DATASET =
+++

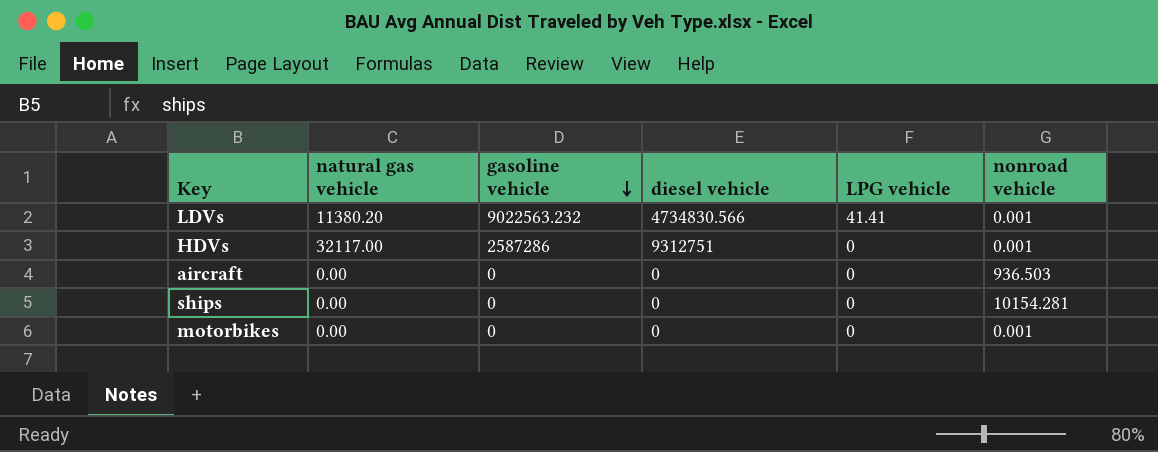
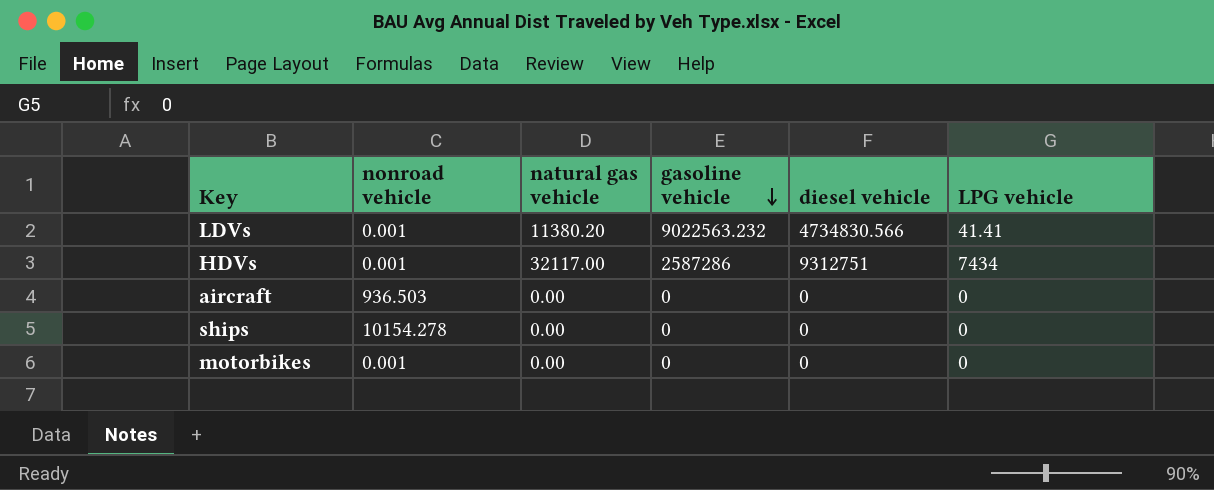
column nonroad vehicle | position: 6 -> 2
HDVs | LPG vehicle: 0 -> 7434
ships | nonroad vehicle: 10154.281 -> 10154.278

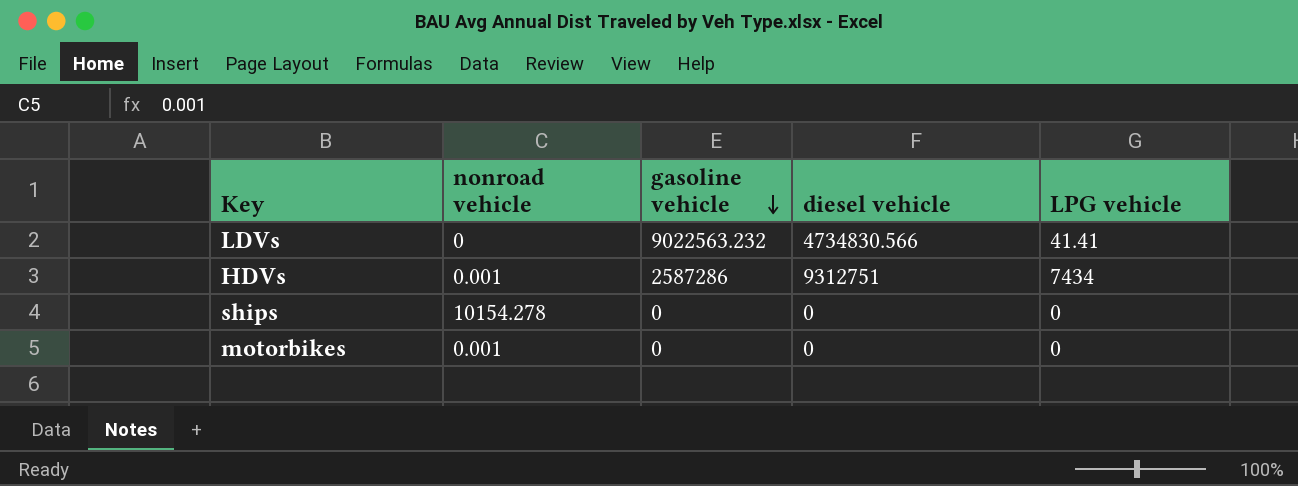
column natural gas vehicle | position: 3 -> none
row aircraft: 936.503 | 0.00 | 0 | 0 | 0 -> none
LDVs | nonroad vehicle: 0.001 -> 0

+++

I would like an exact copy of the lines from the one holding "HDVs | LPG vehicle: 0 -> 7434" through the last line of the entries above, with the pictures left out.

HDVs | LPG vehicle: 0 -> 7434
ships | nonroad vehicle: 10154.281 -> 10154.278

column natural gas vehicle | position: 3 -> none
row aircraft: 936.503 | 0.00 | 0 | 0 | 0 -> none
LDVs | nonroad vehicle: 0.001 -> 0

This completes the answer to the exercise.